# Paw problem...Help please!!!



## AngelJ (Aug 24, 2009)

Jake has been having problems with both of his paws on the right side. The skin around his pads looks very pink and it is red/brown crusty looking. First it was the front one, then it was better. Then the back one, which is almost back to normal. But now it is the front one again. 

We have been to the vet twice now. For the front paw the first time, she said she thought he had a cut in there and it was that color from him licking it (which I hardly ever see him doing). She gave us antibiotics, a topical cream, and had me soaking his paw in warm water and epsom salt. It seemed to be better after about two weeks. 

We went back to the vet for the back paw. No antibiotics this time, just topical cream (tritop), keep it clean, and soak it in warm water and epsom salt again. Well, now the back paw is better and front paw is looking bad again. I don't know what is going on. The vet tells me the crusty color is from licking. We just don't see him doing this very much to cause it to look that bad. I don't know why this keeps coming back. 
Has anyone had anything like this? Not sure if we should go back to the vet again, or keep soaking and putting the cream on. Any suggestions would be appreciated. I tried to take a picture.....











Any ideas??? It does not seem to be bothering him at all. I was with him all day yesterday and only saw him try to lick it once. He's still running and walking fine. I'm just not sure what else to do.


----------



## SouthernThistle (Nov 16, 2005)

Ouch - poor guy!

What type of diet is he on now? Seems odd that it's only on one side of his body.


----------



## Dainerra (Nov 14, 2003)

has he been anywhere where he could have stepped in de-icer or something similar?


----------



## AngelJ (Aug 24, 2009)

He eats orijen six fish. Also grain free treats from Northern Biscuit Compamy. He's been eating both of these for months before the paw problems. I think he has an allergy to chicken. We haven't given him anything with chicken in it for at least two years and we try to avoid grains.


----------



## AngelJ (Aug 24, 2009)

No, he's mostly in our large back yard. I don't use any kind of chemicals out there. If we do walk anywhere, he has his dog boots on. The other two dogs we have are just fine. It's only Jake with the problem.


----------



## JenM66 (Jul 28, 2005)

Gracie has given her paw fur a lovely deep, rich cinnamon color from licking. Now at the new house, she has not licked her paws....not even once. I firmly believe she was either allergic to the grass or the carpet at the old house. I feel for you Angel, those are hard allergies to get rid of if that's the problem. Good luck........


----------



## Lauri & The Gang (Jun 28, 2001)

When he comes in from being outside you might want to check that area of his feet for snow balls. Mauser gets snow packed in there and I have to remove it.

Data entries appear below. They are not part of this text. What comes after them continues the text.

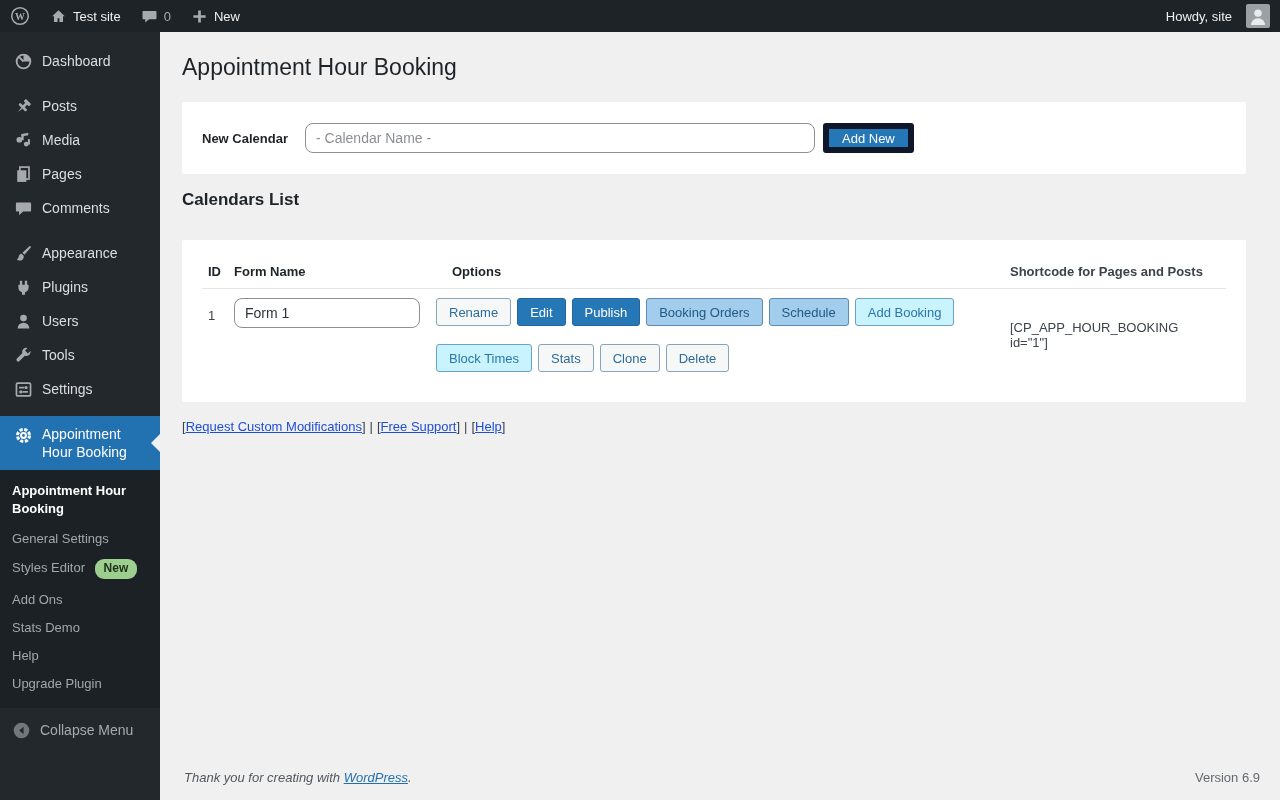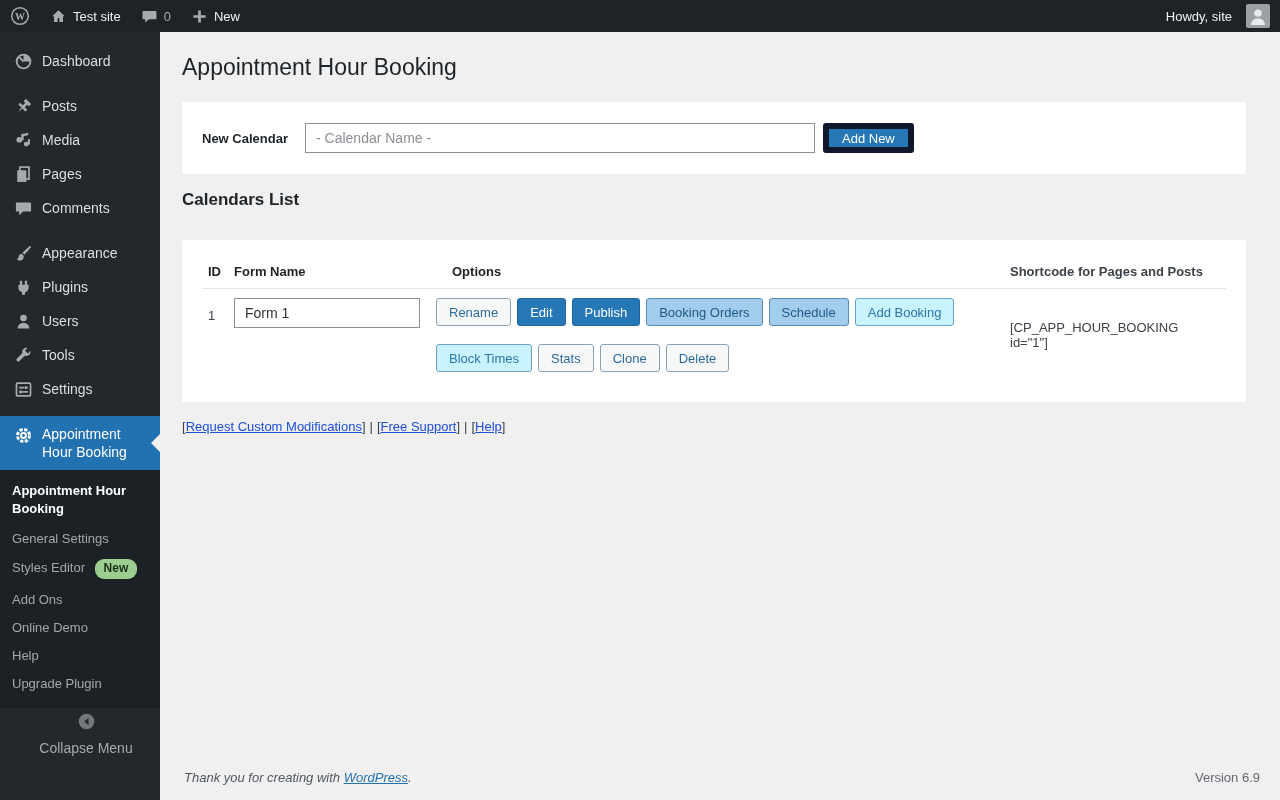"- Calendar Name -" .wp-input { border-radius: 0 -> 8px }
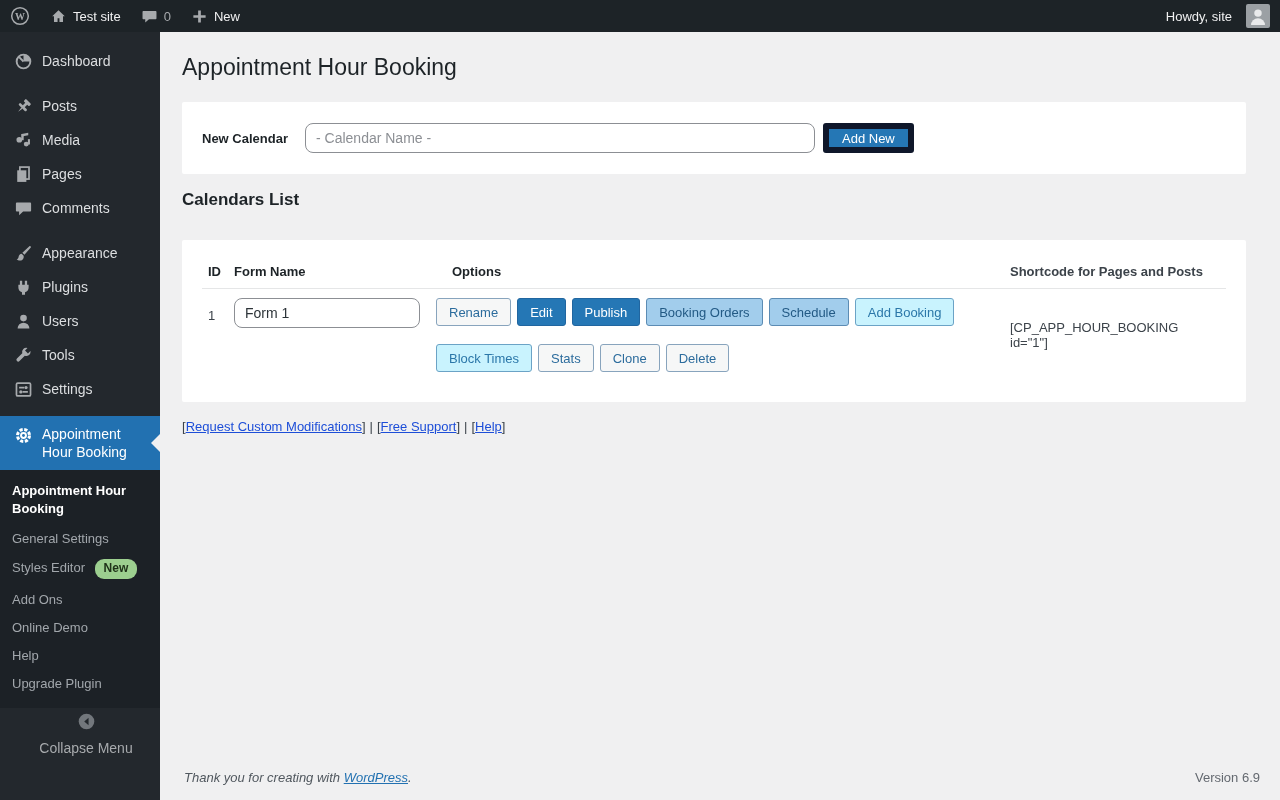"Online Demo" div.submenu-item { text: Online -> Stats }
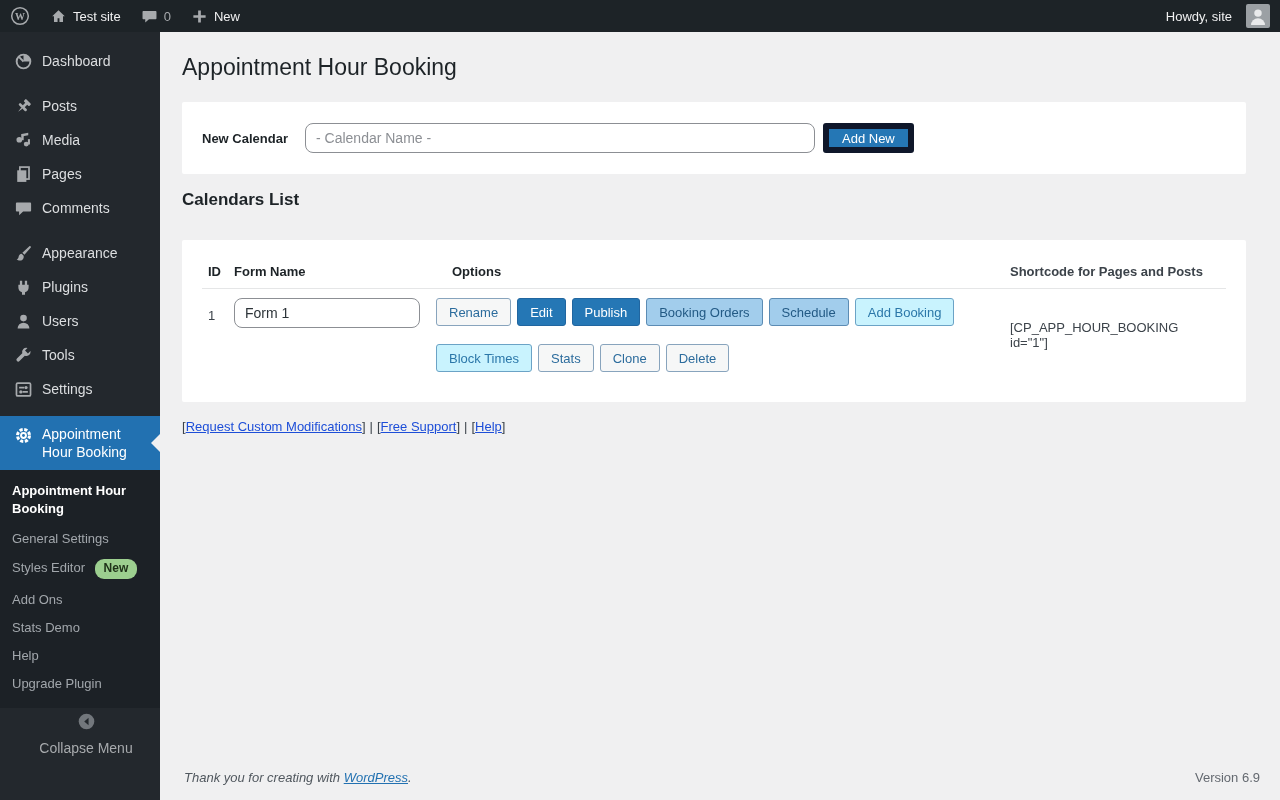"Collapse Menu" .collapse-item { flex-direction: column -> none }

If an area like that stays warm and wet it will cause bacteria to grow.

After soaking his feet make SURE to dry them very well and then put some Gold Bond Medicated powder in the area. This will help keep it dry and stop any licking.


----------



## LisaT (Feb 7, 2005)

Max gets this. 

In addition to what has already been posted...

I actually use black tea for soaking to help kill yeast. 

For Max, it's bad at a certain time of year (contact allergy?) Or when he has beef in the diet. It seems to be aggravated if I don't clip his nails frequently enough (licking due to discomfort aggravates the other problem)!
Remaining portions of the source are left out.